QE3 may help, but markets plead for confidence

Correction on the horizon?

Stock index, chart, technical analysis Stock index, chart, technical analysis

Did we get beyond QE3? We had a fair amount of feedback on that and those of you who disagree use the classroom approach to economics. Some of you are of the opinion that flooding the market with Treasuries is going to lead to a killer inflation. That is one scenario. But true inflation usually comes from an overheated economy and we are light years away from that. My concern as previously mentioned is leadership being paralyzed into doing nothing. We know for a fact that fiscal policy is dead in the water until the election is over. What is required at all cost is a restoration of confidence.

We have an incredibly strange condition as a result of this move by the FED. On the one hand we have an incredibly low VIX which puts us in danger of a serious intermediate level correction. But in the long term the serious doubt in the ability of Bernanke and his decision making puts serious skepticism not only in the economy but in the stock market as well. If you take a deep breath and serious think this one out you’ll see this is a long term bullish indicator to the stock market.

Why? Think about it. We may be at market highs but does the current environment even remotely remind you of the previous 2 market tops? Does this environment remind you of 2000? How about 2007? Just because a market comes to high does it make it a top. I think we are years away from the top of the stock market. Here we are, nearly 4 years off the bottom if you look at the November 21, 2008 NDX sequence. Remember that 1937 was the end of a 5 year bull market and we had a virtual secondary double top in 38 and 39. We topped in 37 for many of the same reasons we are debating right now. Roosevelt suddenly gave in to the budget hawks and tried to Hooverize the budget prematurely throwing the country into Great Depression II. The same thing could happen here but the moral to the story is the 42 bottom really was nothing more than a test of the 37/38 low and 1932 was never taken out. We have the same potential HERE if we find a peak in the middle of October.

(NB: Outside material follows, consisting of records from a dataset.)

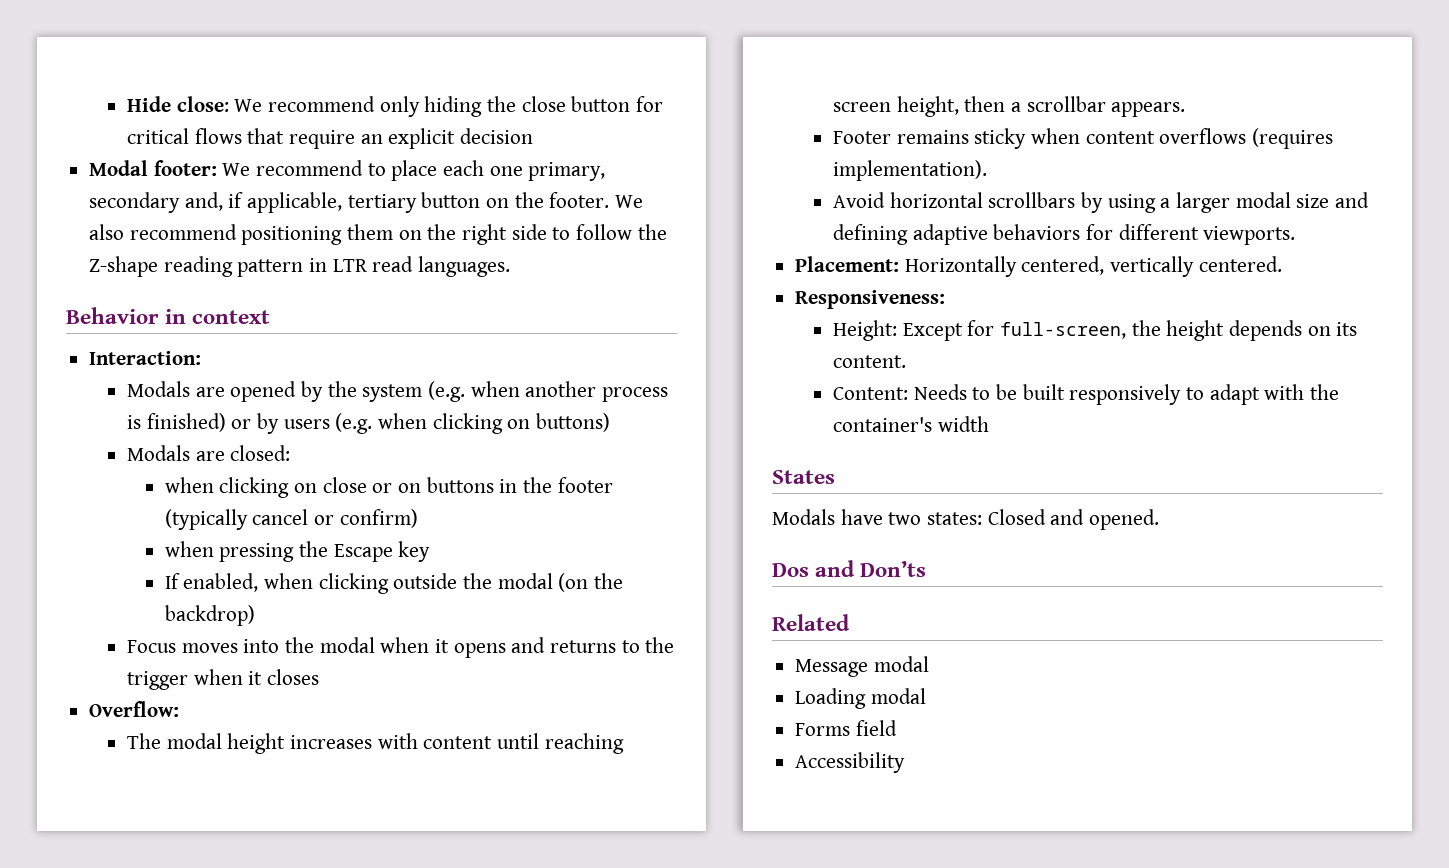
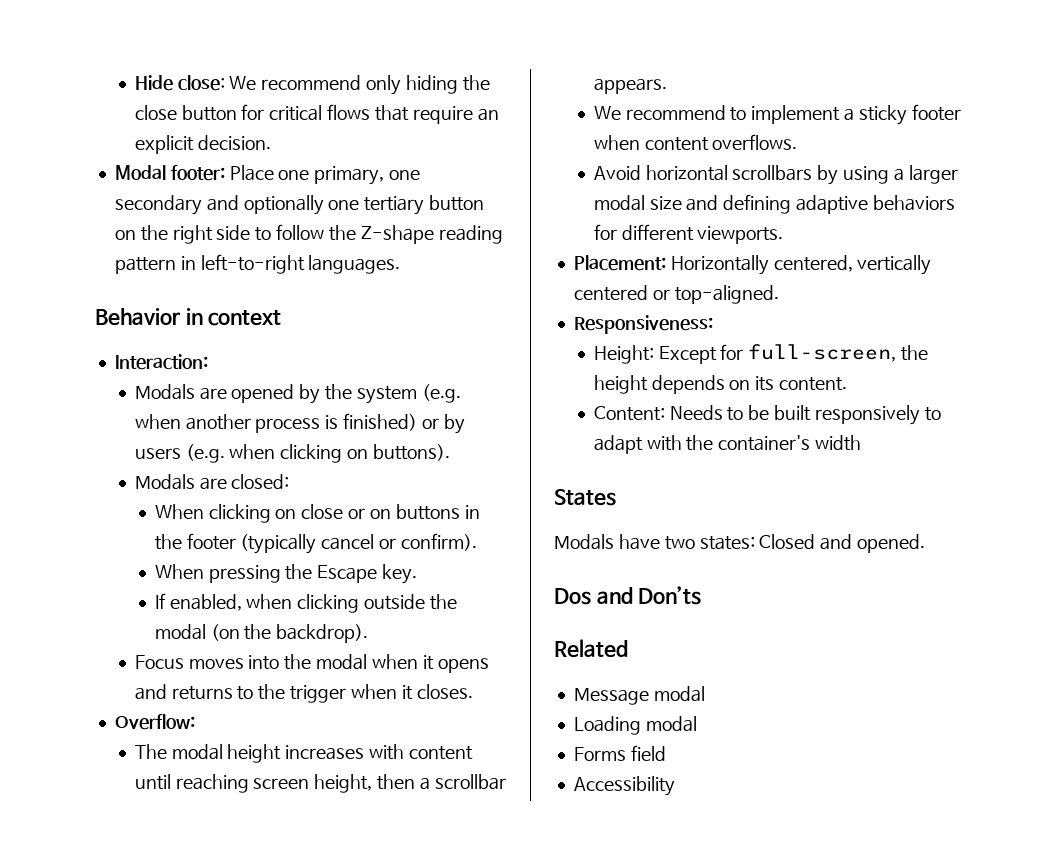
- Hide close: We recommend only hiding the close button for critical flows that require an explicit decision
+ Hide close: We recommend only hiding the close button for critical flows that require an explicit decision.
- Modal footer: We recommend to place each one primary, secondary and, if applicable, tertiary button on the footer. We also recommend positioning them on the right side to follow the Z-shape reading pattern in LTR read languages.
+ Modal footer: Place one primary, one secondary and optionally one tertiary button on the right side to follow the Z-shape reading pattern in left-to-right languages.
- Modals are opened by the system (e.g. when another process is finished) or by users (e.g. when clicking on buttons)
+ Modals are opened by the system (e.g. when another process is finished) or by users (e.g. when clicking on buttons).
- when clicking on close or on buttons in the footer (typically cancel or confirm)
- when pressing the Escape key
+ When clicking on close or on buttons in the footer (typically cancel or confirm).
+ When pressing the Escape key.
- If enabled, when clicking outside the modal (on the backdrop)
+ If enabled, when clicking outside the modal (on the backdrop).
- Focus moves into the modal when it opens and returns to the trigger when it closes
+ Focus moves into the modal when it opens and returns to the trigger when it closes.
- Footer remains sticky when content overflows (requires implementation).
+ We recommend to implement a sticky footer when content overflows.
- Placement: Horizontally centered, vertically centered.
+ Placement: Horizontally centered, vertically centered or top-aligned.

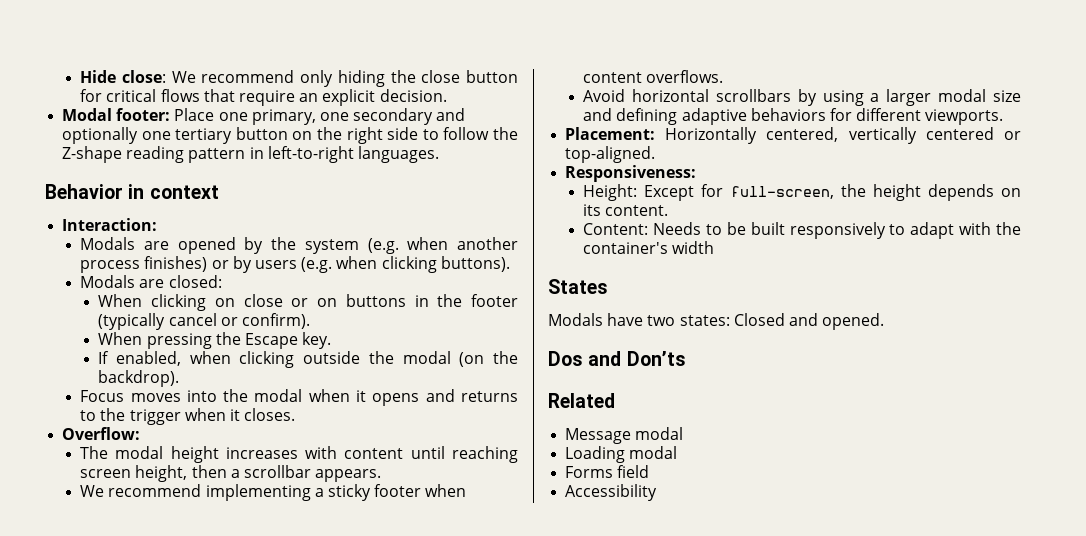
- Modals are opened by the system (e.g. when another process is finished) or by users (e.g. when clicking on buttons).
+ Modals are opened by the system (e.g. when another process finishes) or by users (e.g. when clicking buttons).
- We recommend to implement a sticky footer when content overflows.
+ We recommend implementing a sticky footer when content overflows.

But the saving grace to the market as a whole over the long term which nobody is talking about but me is all of the skepticism towards QE3. I find it fascinating how a whole generation fails to study history and is so willing to repeat it.

Another week closer to the election, right? The polling data is all over the map but generally has the President in the lead which doesn’t surprise at all. What does surprise is the way the challenger is going down. One writer on the Huffington Post (no friend to the GOP anyway) calls Romney the least popular candidate in recent history. Is it the luck of the draw the GOP didn’t have a really powerful candidate this time? I can think of a couple who might be doing better at this stage of the game. Christie would be one but for whatever reason didn’t want the job and I also think Mayor Guliani would have done much better but his personal issues ruled him out. The public didn’t like Newt but had he been the nominee I think he’d be more competitive. But it’s probably academic given the stock market is up these past 4 years which gives Obama the edge. But the next time we get together it will be October and we could be days away from the inflection point where Romney can no longer catch up.

Last week was a week the market started laboring for real even as it hits new highs. What I’m most concerned about right now is the Transports. The NDX is at new highs and you can chalk it up to AAPL. Apple had better calculations in terms of the symmetries a week earlier and was still carried forward by the momentum. But the bearish divergence with the Transports is something market justice will deal with at some point in time.

The other problem is China which set a new low for the week and took out the magic 45 square root. It had bounced off 45.04 and had a promising start. Now the great fear according to a CNBC report is that China indeed will end up with a hard landing. Well, it only took them a year and a half to come to that conclusion. That’s constructive because once the scribes start talking hard landing, that’s the beginning of the end to the big bear market. Thankfully we are beyond the phase where the media, traders and analysts are talking soft landing. The only time you want a soft landing is when you are on the plane. In economics there is no such thing.